» **WHAT THE EXERCISE ASKS**:
Check every line of the entries below for the word "none", and copy the ones that have it.

» **RECORDS FOR PROCESSING**:
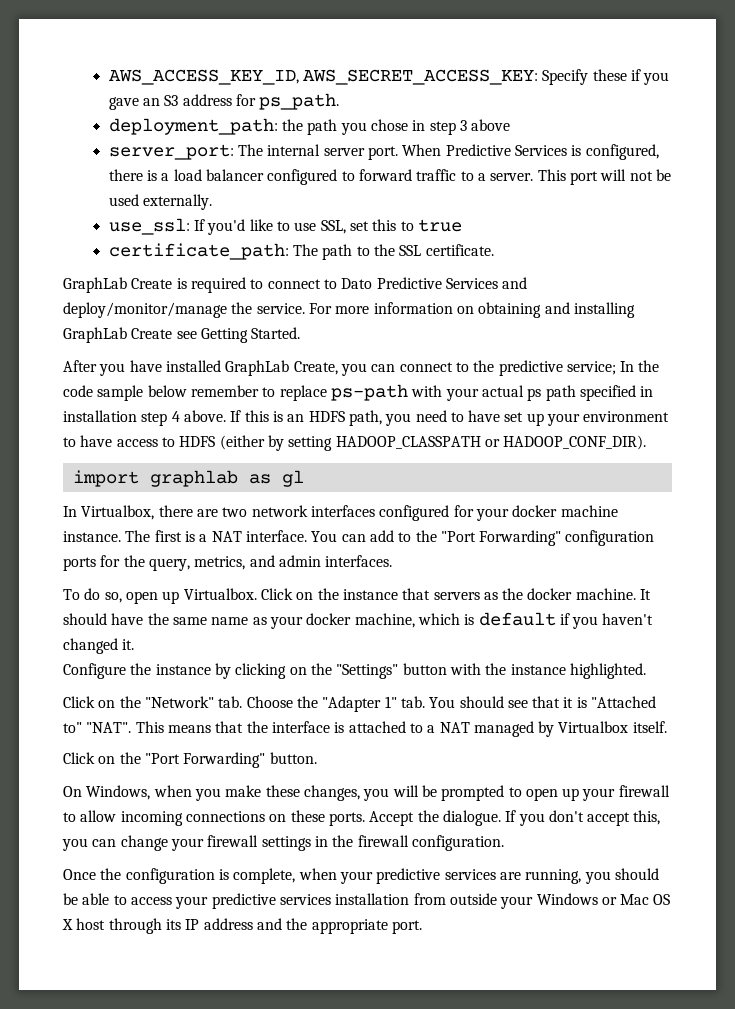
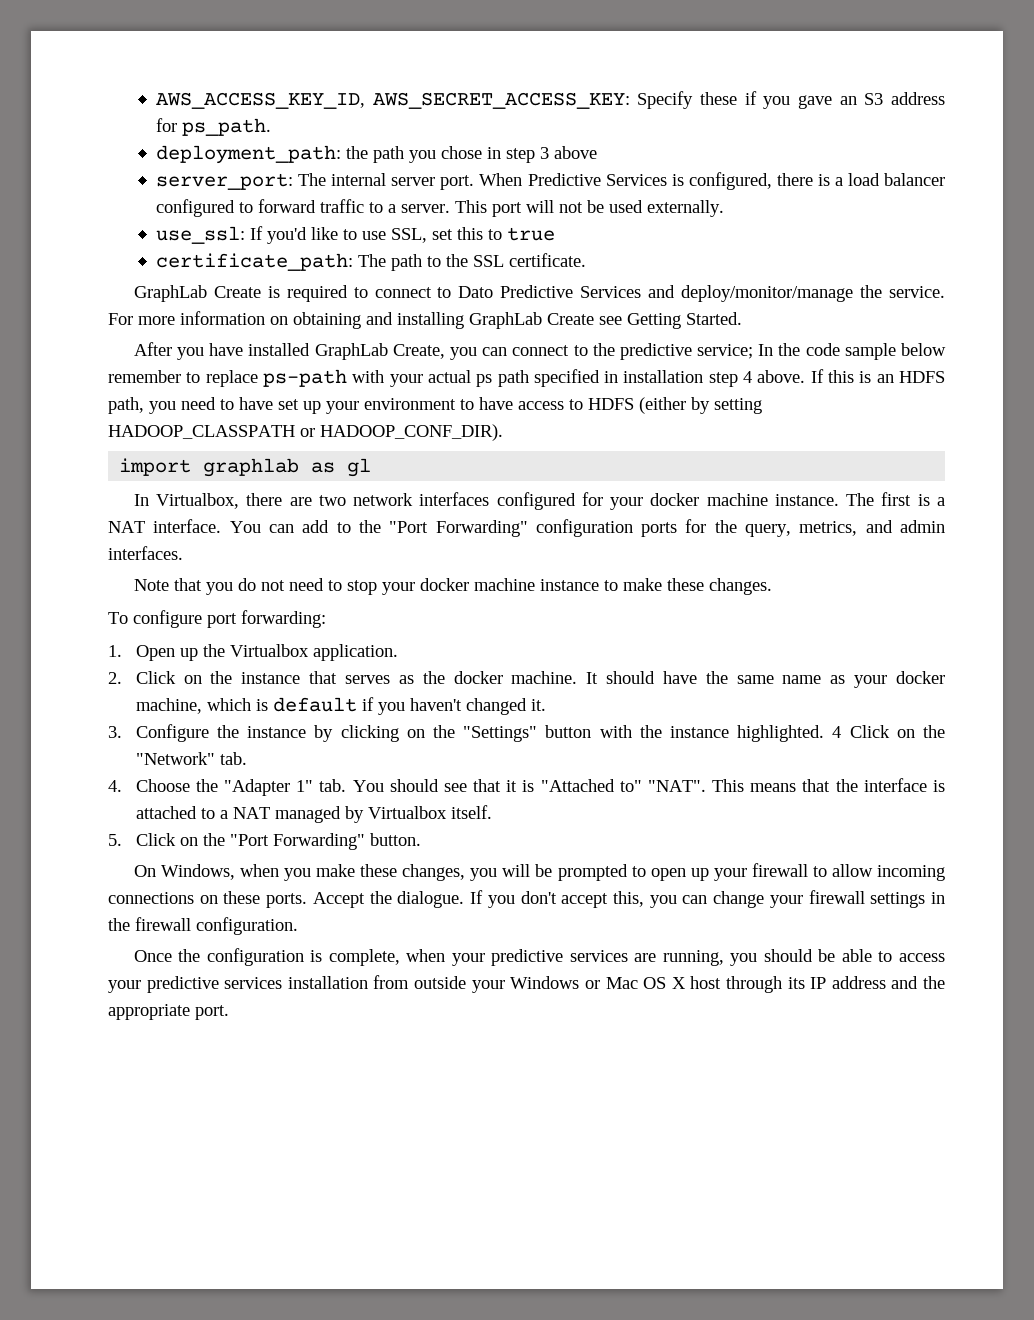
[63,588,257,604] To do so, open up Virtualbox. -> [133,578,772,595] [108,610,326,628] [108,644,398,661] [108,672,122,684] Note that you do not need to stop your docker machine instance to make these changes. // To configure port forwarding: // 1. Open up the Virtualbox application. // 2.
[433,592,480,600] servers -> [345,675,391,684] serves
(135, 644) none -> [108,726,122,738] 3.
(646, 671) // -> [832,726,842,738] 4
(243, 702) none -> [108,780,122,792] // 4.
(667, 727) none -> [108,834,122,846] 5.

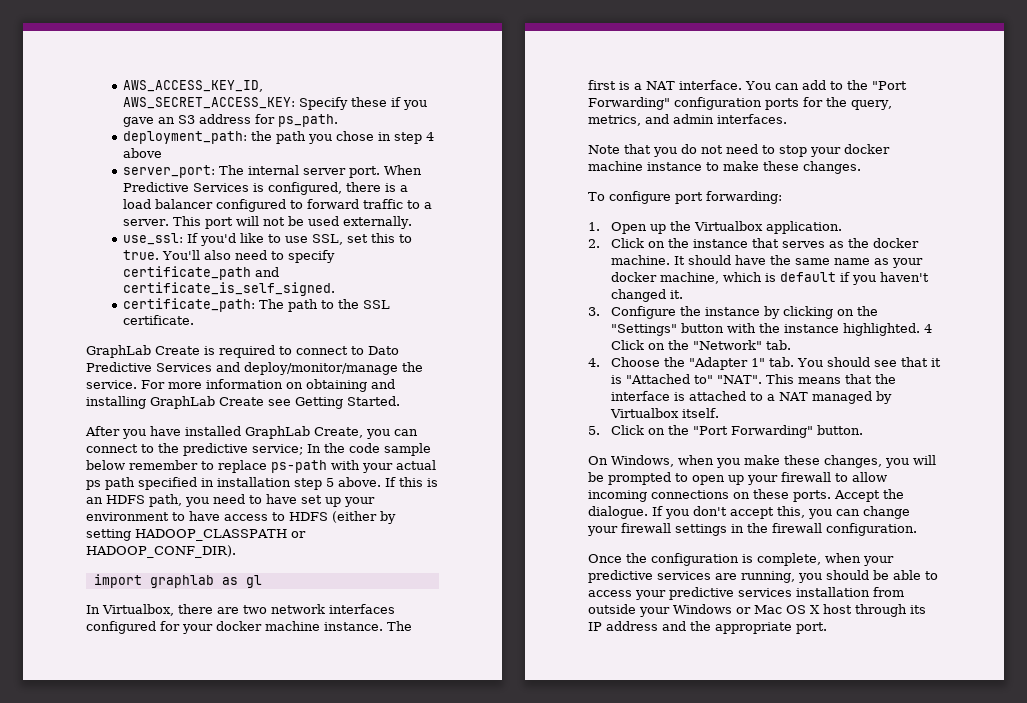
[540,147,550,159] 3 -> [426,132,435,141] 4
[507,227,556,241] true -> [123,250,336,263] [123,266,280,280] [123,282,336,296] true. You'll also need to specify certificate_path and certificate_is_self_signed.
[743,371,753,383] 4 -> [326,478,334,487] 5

» **SOLUTION TO THE PROBLEM**:
(135, 644) none -> [108,726,122,738] 3.
(243, 702) none -> [108,780,122,792] // 4.
(667, 727) none -> [108,834,122,846] 5.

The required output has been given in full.